Journal / Design

La sostenibilità diventa giacca

IL 88 19.01.2017

Parte del ciclo produttivo sostenibile per la realizzzione della giacca da uomo Herno

“Made Green in Italy” è un'etichetta che attesta l'impatto ambientale di un prodotto italiano. Herno lancia il primo capo con questa certificazione

Tre grandi aziende del settore tessile per il primo studio scientifico di sostenibilità di un capo moda, nella convinzione che tale impegno debba diventare un argomento di competitività: Radici Group, gruppo industriale manufatturiero leader europeo nella produzione e lavorazione di fili di poliestere; Eurojersey, che rappresenta dal 1960 lo stile dei tessuti indemagliabili; Herno, brand caposaldo dell’urban outwear. Il progetto è consistito nel mappare l’impatto ambientale del processo produttivo di una giacca da uomo Herno. Oggi, sostengono le tre aziende, per mantenere il primato e rappresentare un’eccellenza nel panorama internazionale occorre un approccio scientifico e industriale a sostegno della “green economy”, conservando al tempo stesso le peculiarità del Made in Italy. La metodologia utilizzata si chiama PEF, Product Environmental Footprint, e costituisce lo schema nazionale volontario per l’etichettatura “Made Green in Italy”.

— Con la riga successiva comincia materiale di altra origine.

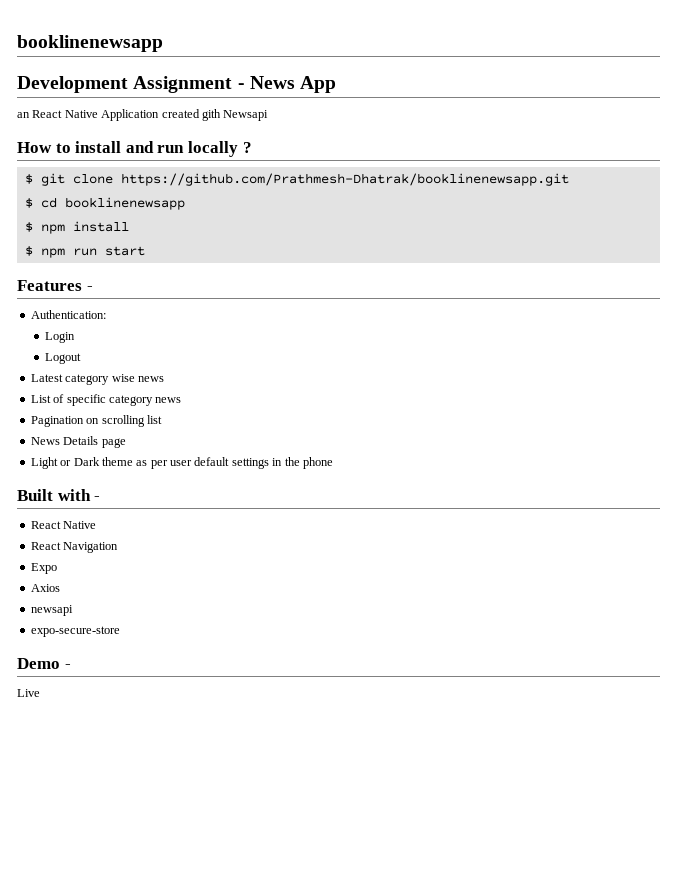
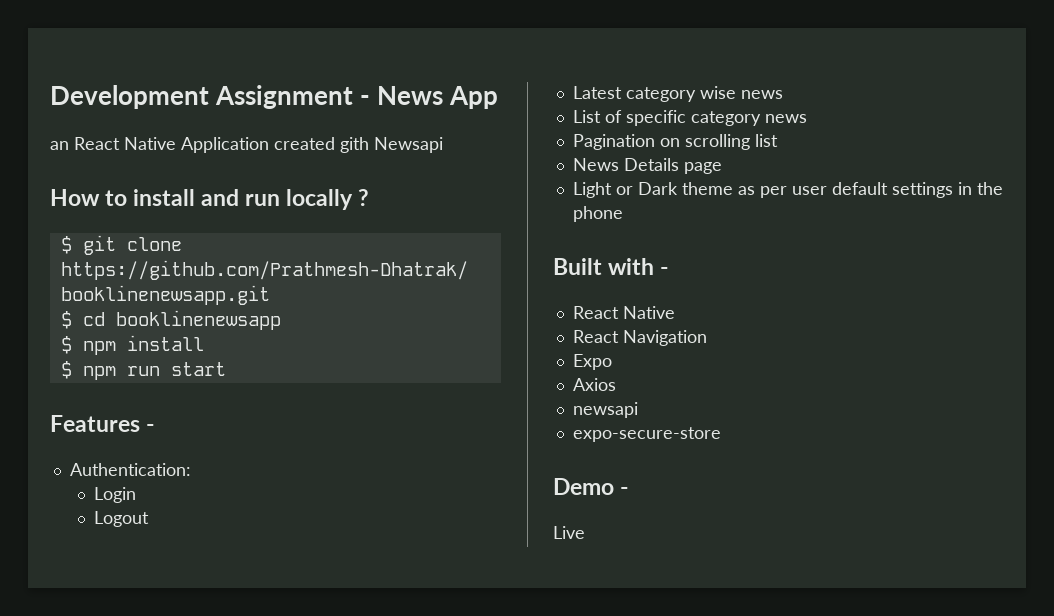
[17,35,163,52] booklinenewsapp // -> (50, 97) none

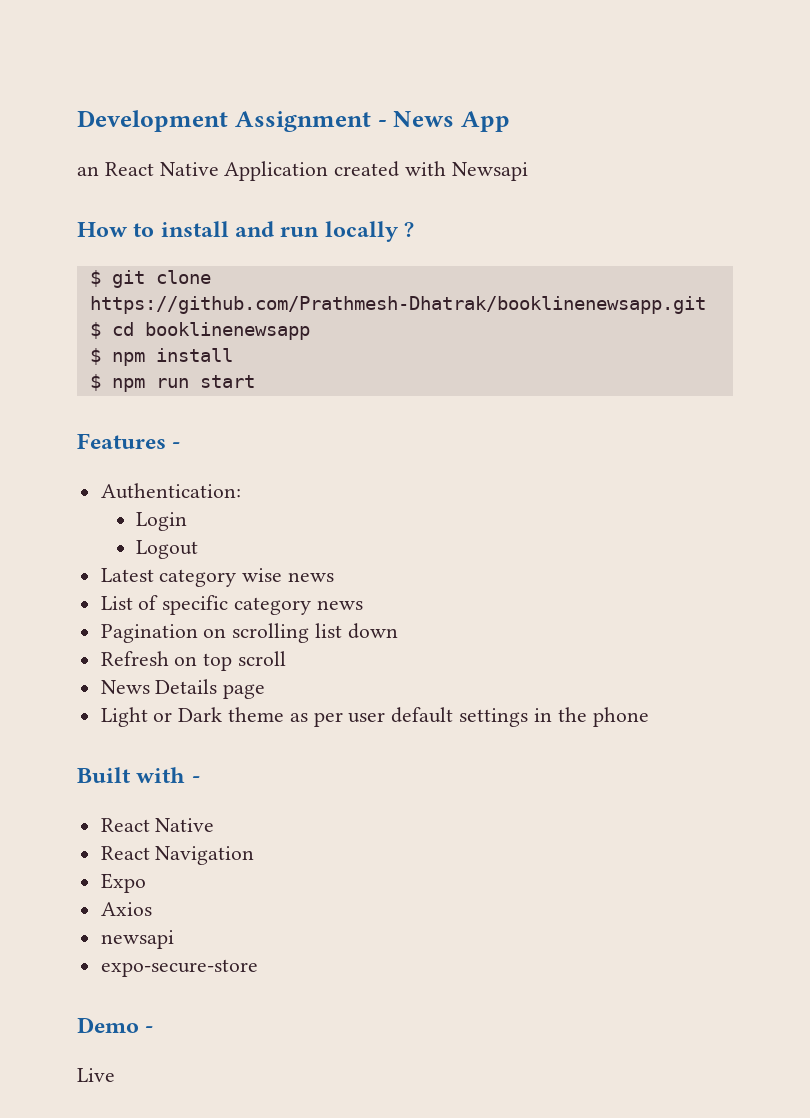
[340,137,369,153] gith -> [405,161,447,176] with
(778, 140) none -> [347,623,398,639] [100,651,287,671] down // Refresh on top scroll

Il processo ha consentito alla filiera produttiva di valutare le performance ambientali dell’intero ciclo produttivo. Gli obiettivi:
— identificare il valore del Made in Italy dal filato all’armadio del consumatore, passando per tutta la filiera produttiva;
— identificare il capo finale Herno come 100% Made in Italy;
— dichiarare le prestazioni ambientali del capo al consumatore finale;
— confermare la leadership italiana nel settore tessile dell’innovazione tecnologica.
Le performance del capo finale hanno soddisfatto a pieno le aspettative: è traspirabile, confortevole, indeformabile, più longevo nel tempo. Fondamentale, per le tre aziende, è il ripensamento delle classiche teorie di business: aprire alla reciprocità e alla cooperazione, traendo il massimo dalle risorse (reinserendole nel ciclo produttivo invece di scaricarle tra i rifiuti).